The novel opens with a mysterious suicide, and then goes on in so many different directions, your head spins. But it's done so well, you can't help but get involved. The characterizations, I think, rather than being cliche, are wonderfully original. Take the hero, Carl Granville...he's so desperate he gets into something he knows very little about. But once he gets fully involved, he takes the bull by the horns and as any good hero would do, he sticks it out and comes out just fine in the end.
Momma One Eye is beautifully drawn. Although she's not in the novel a lot, her presence is so essential, you can almost hear her chanting her psalms. Then we have Harry Wagner, a very different villain...cold-hearted of course and irreprehensible, but there's a softness in him that makes you like him, just a little. And then, of course, there's President Tom Adamson and his wife, Elizabeth. Now here we have a different take on the president and his wife.
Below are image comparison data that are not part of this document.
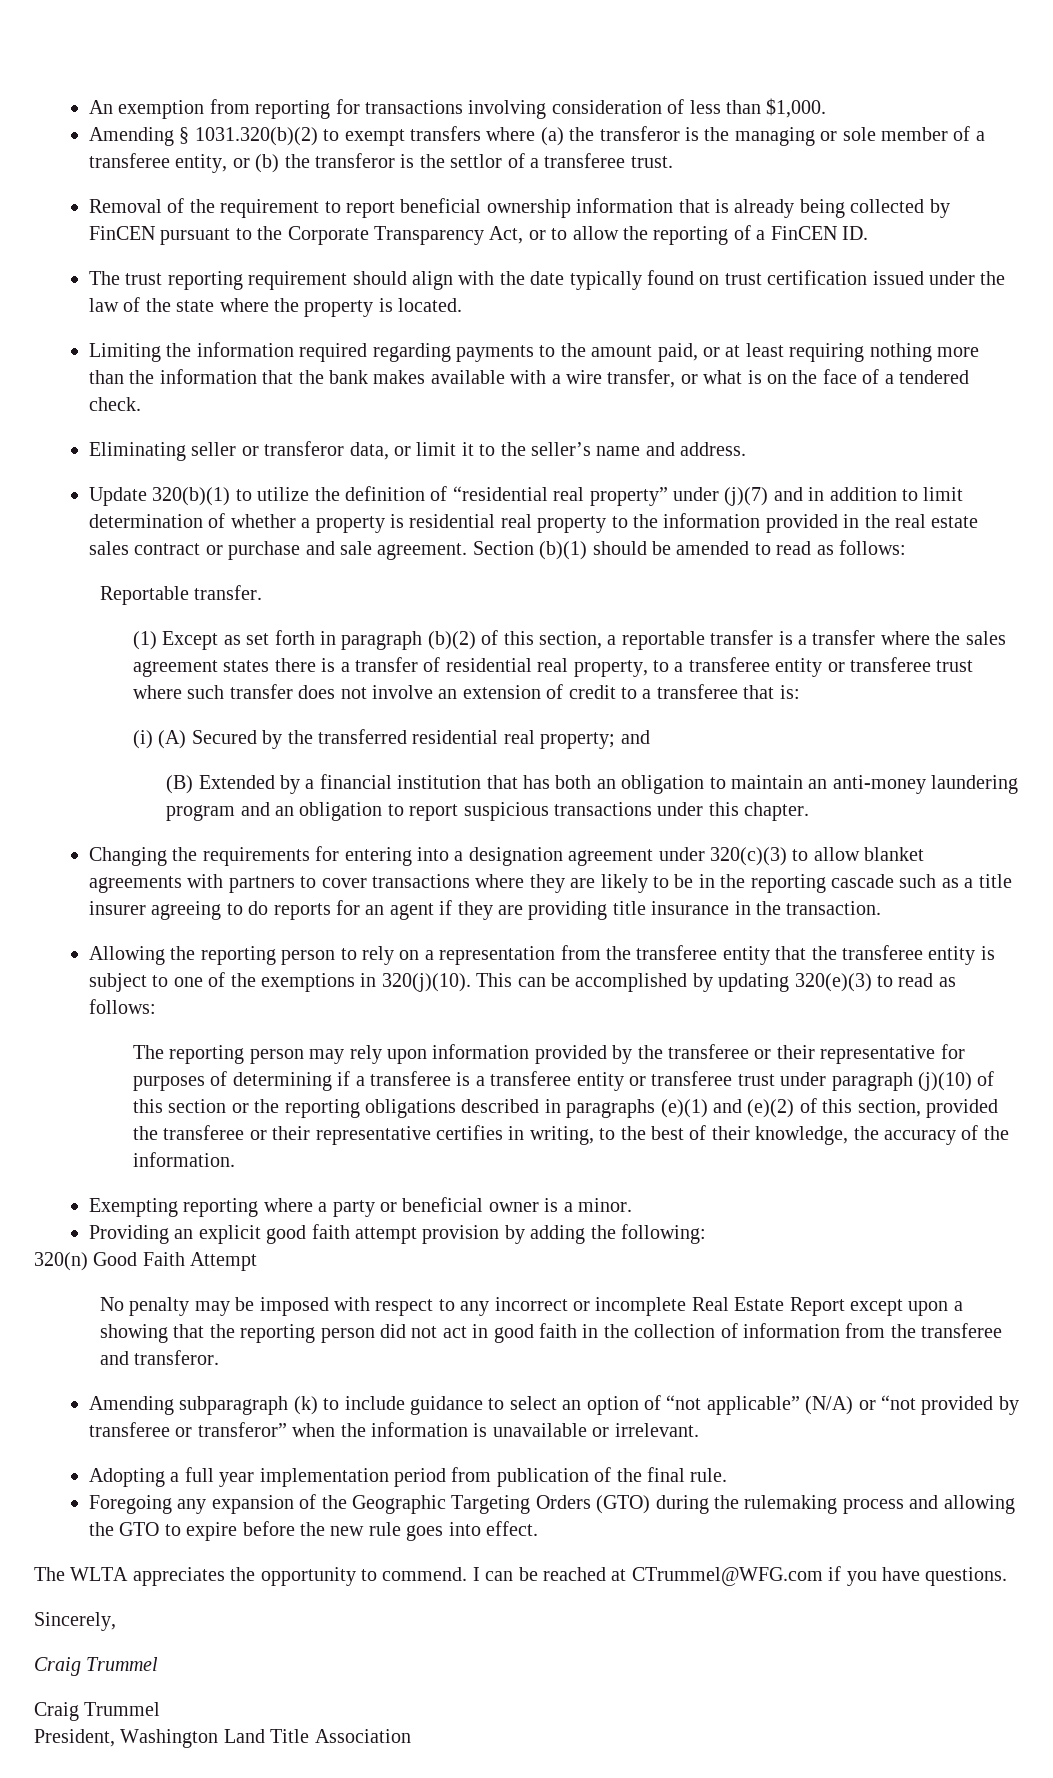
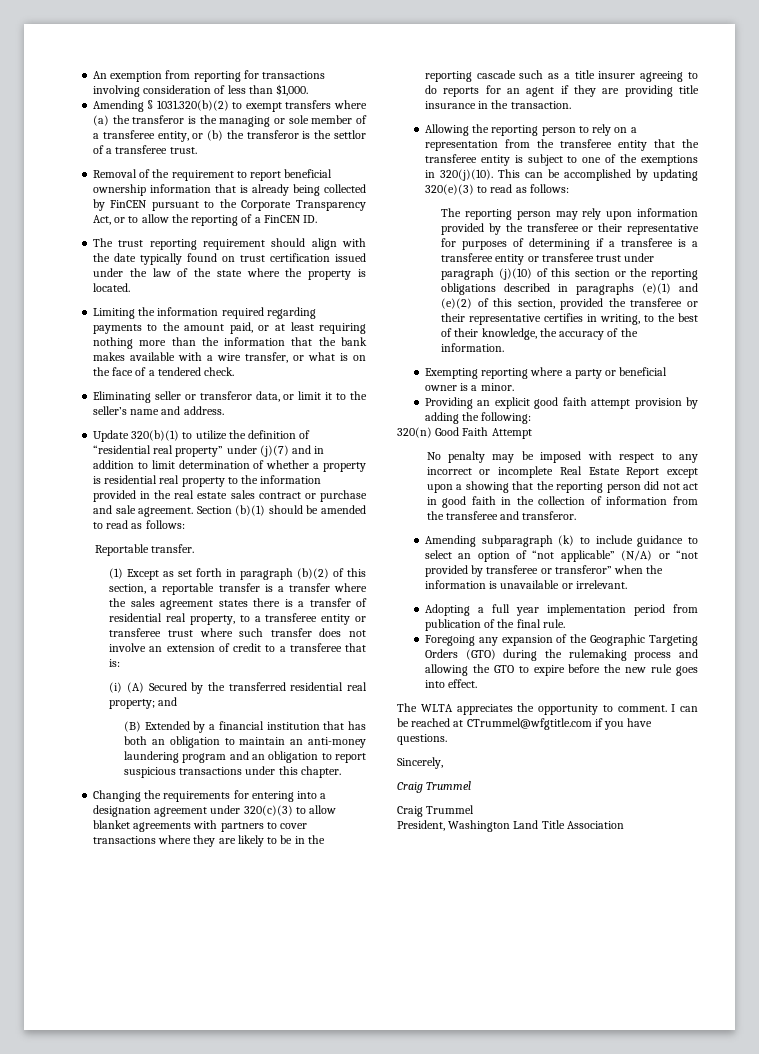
- The WLTA appreciates the opportunity to commend.
+ The WLTA appreciates the opportunity to comment.
- I can be reached at CTrummel@WFG.com if you have questions.
+ I can be reached at CTrummel@wfgtitle.com if you have questions.

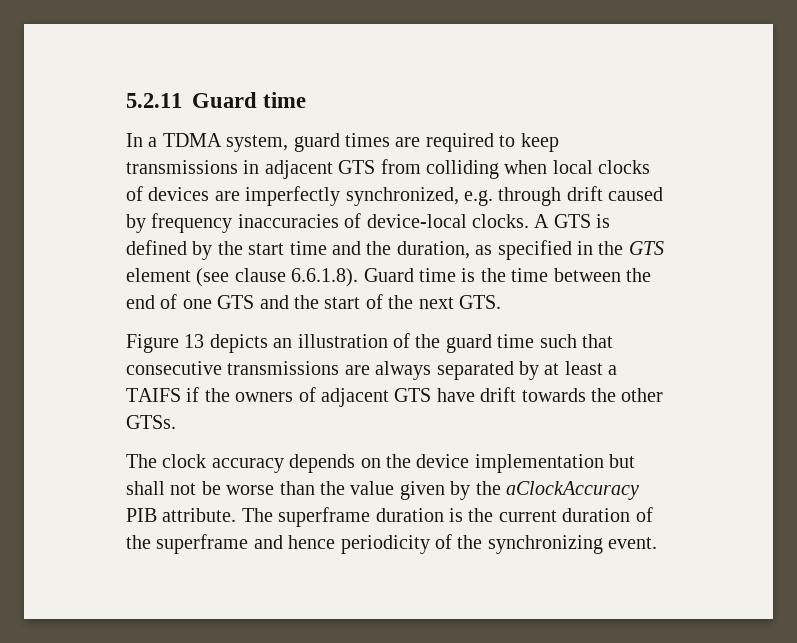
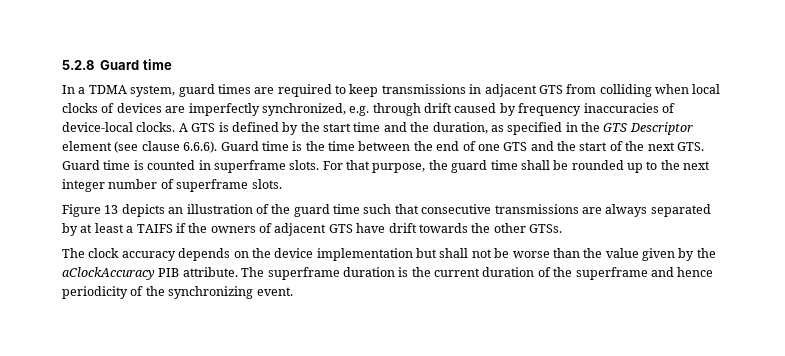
- 5.2.11 Guard time
+ 5.2.8 Guard time
- A GTS is defined by the start time and the duration, as specified in the GTS element (see clause 6.6.1.8). Guard time is the time between the end of one GTS and the start of the next GTS.
+ A GTS is defined by the start time and the duration, as specified in the GTS Descriptor element (see clause 6.6.6). Guard time is the time between the end of one GTS and the start of the next GTS. Guard time is counted in superframe slots. For that purpose, the guard time shall be rounded up to the next integer number of superframe slots.

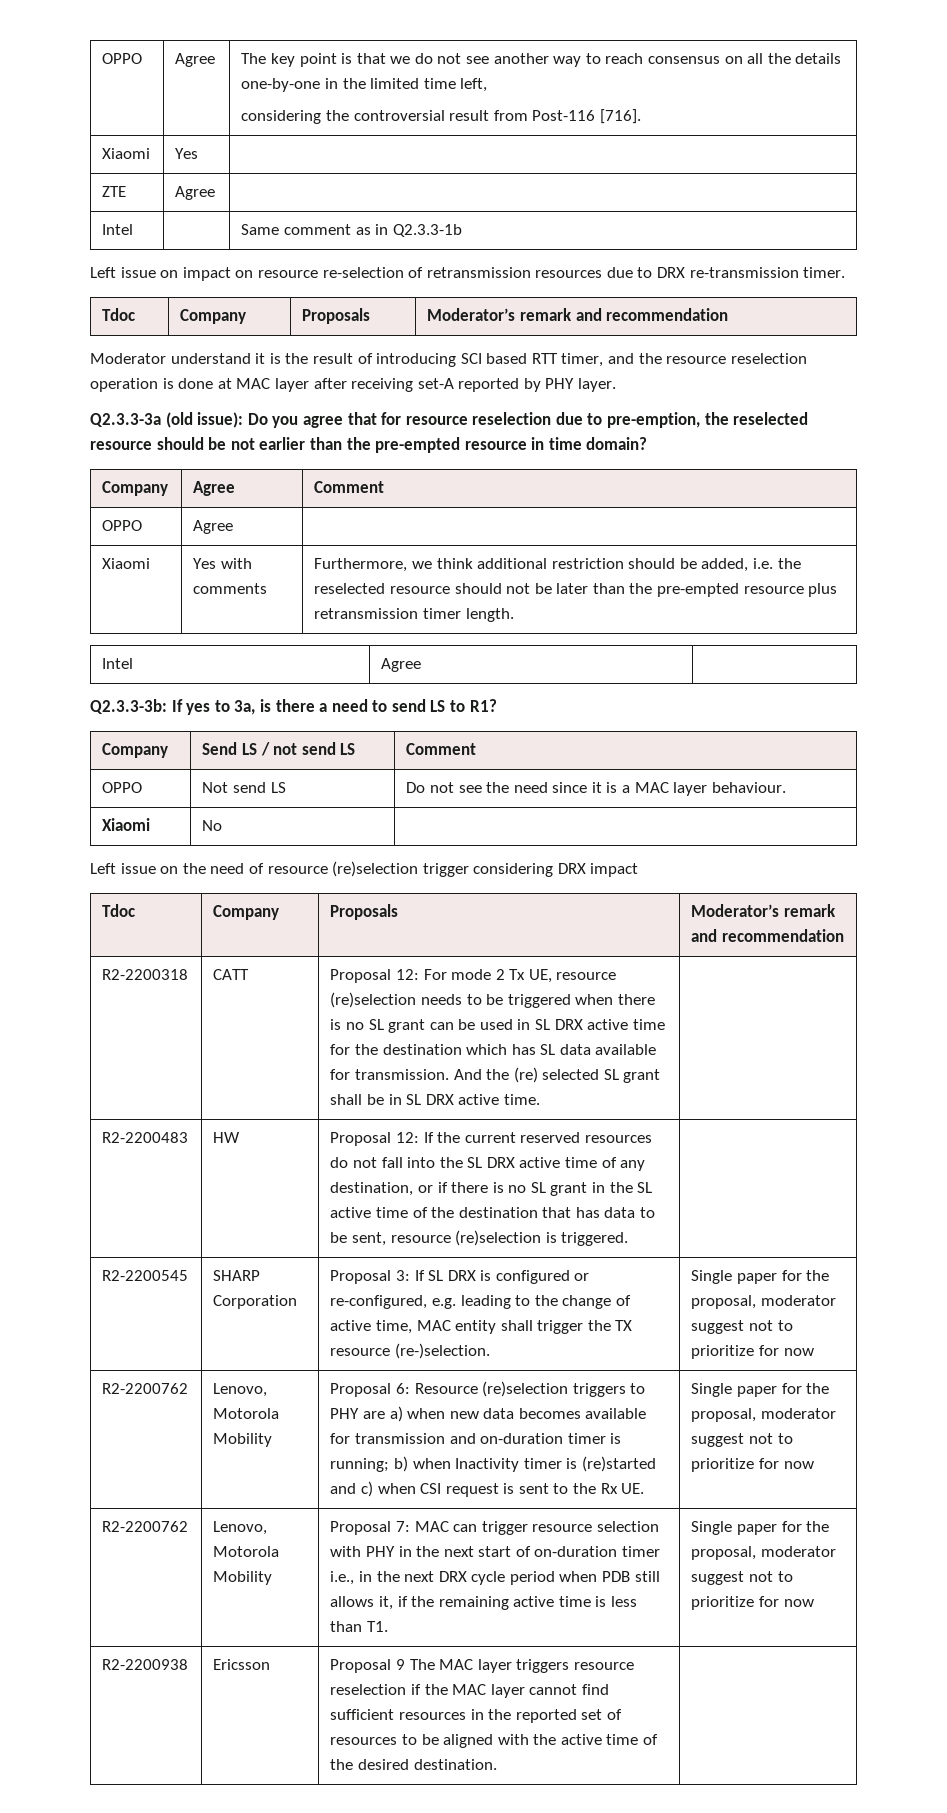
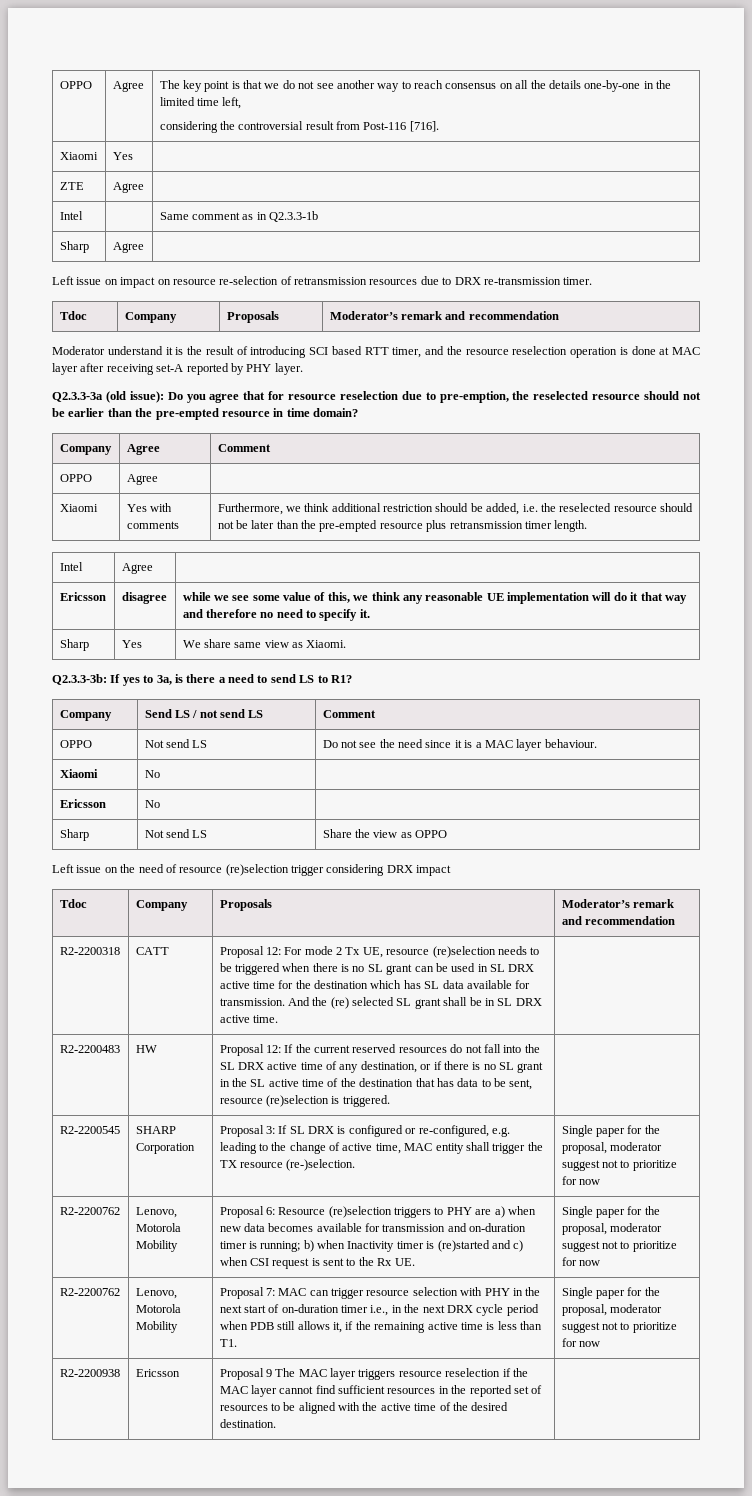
+ Sharp | Agree |
- Q2.3.3-3a (old issue): Do you agree that for resource reselection due to pre-emption, the reselected resource should be not earlier than the pre-empted resource in time domain?
+ Q2.3.3-3a (old issue): Do you agree that for resource reselection due to pre-emption, the reselected resource should not be earlier than the pre-empted resource in time domain?
+ Ericsson | disagree | while we see some value of this, we think any reasonable UE implementation will do it that way and therefore no need to specify it.
+ Sharp | Yes | We share same view as Xiaomi.
+ Ericsson | No |
+ Sharp | Not send LS | Share the view as OPPO

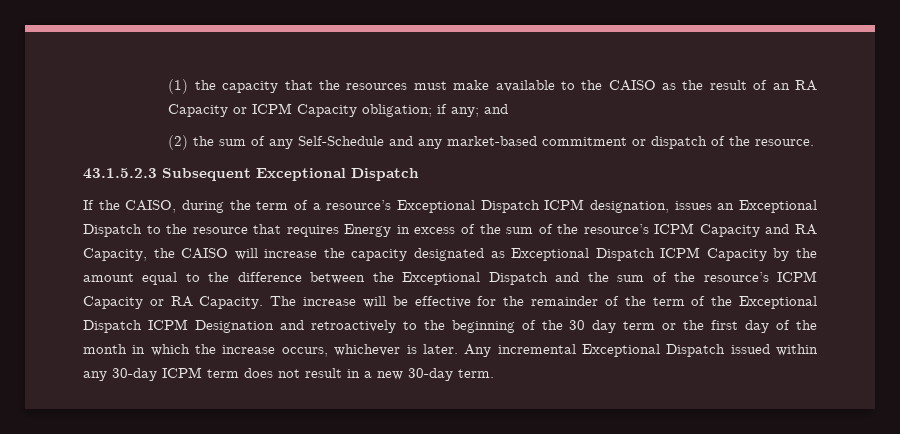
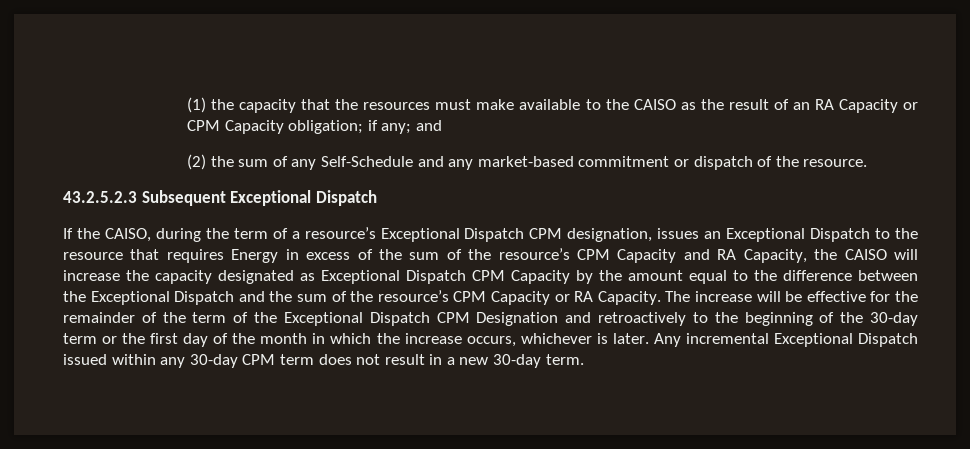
- (1) the capacity that the resources must make available to the CAISO as the result of an RA Capacity or ICPM Capacity obligation; if any; and
+ (1) the capacity that the resources must make available to the CAISO as the result of an RA Capacity or CPM Capacity obligation; if any; and
- 43.1.5.2.3 Subsequent Exceptional Dispatch
+ 43.2.5.2.3 Subsequent Exceptional Dispatch
- If the CAISO, during the term of a resource’s Exceptional Dispatch ICPM designation, issues an Exceptional Dispatch to the resource that requires Energy in excess of the sum of the resource’s ICPM Capacity and RA Capacity, the CAISO will increase the capacity designated as Exceptional Dispatch ICPM Capacity by the amount equal to the difference between the Exceptional Dispatch and the sum of the resource’s ICPM Capacity or RA Capacity.
+ If the CAISO, during the term of a resource’s Exceptional Dispatch CPM designation, issues an Exceptional Dispatch to the resource that requires Energy in excess of the sum of the resource’s CPM Capacity and RA Capacity, the CAISO will increase the capacity designated as Exceptional Dispatch CPM Capacity by the amount equal to the difference between the Exceptional Dispatch and the sum of the resource’s CPM Capacity or RA Capacity.
- The increase will be effective for the remainder of the term of the Exceptional Dispatch ICPM Designation and retroactively to the beginning of the 30 day term or the first day of the month in which the increase occurs, whichever is later.
+ The increase will be effective for the remainder of the term of the Exceptional Dispatch CPM Designation and retroactively to the beginning of the 30-day term or the first day of the month in which the increase occurs, whichever is later.
- Any incremental Exceptional Dispatch issued within any 30-day ICPM term does not result in a new 30-day term.
+ Any incremental Exceptional Dispatch issued within any 30-day CPM term does not result in a new 30-day term.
Tom Bickford, the vice president, stricken with Bell's palsy; Amanda Ways, Carl's ex-girlfriend who finds herself getting involved; Toni, the would-be actress who lights up Carl's life briefly; The Closer, a cold-hearted villain that you can't find ANY good in; Father Patrick Jennings, a priest who hears a horrifying confession; Nora Adamson, the president's mother, whose one scene is riveting; on and on, throughout, this novel cooks, and has some real shockers in it, too.
Wow, this book blew me away.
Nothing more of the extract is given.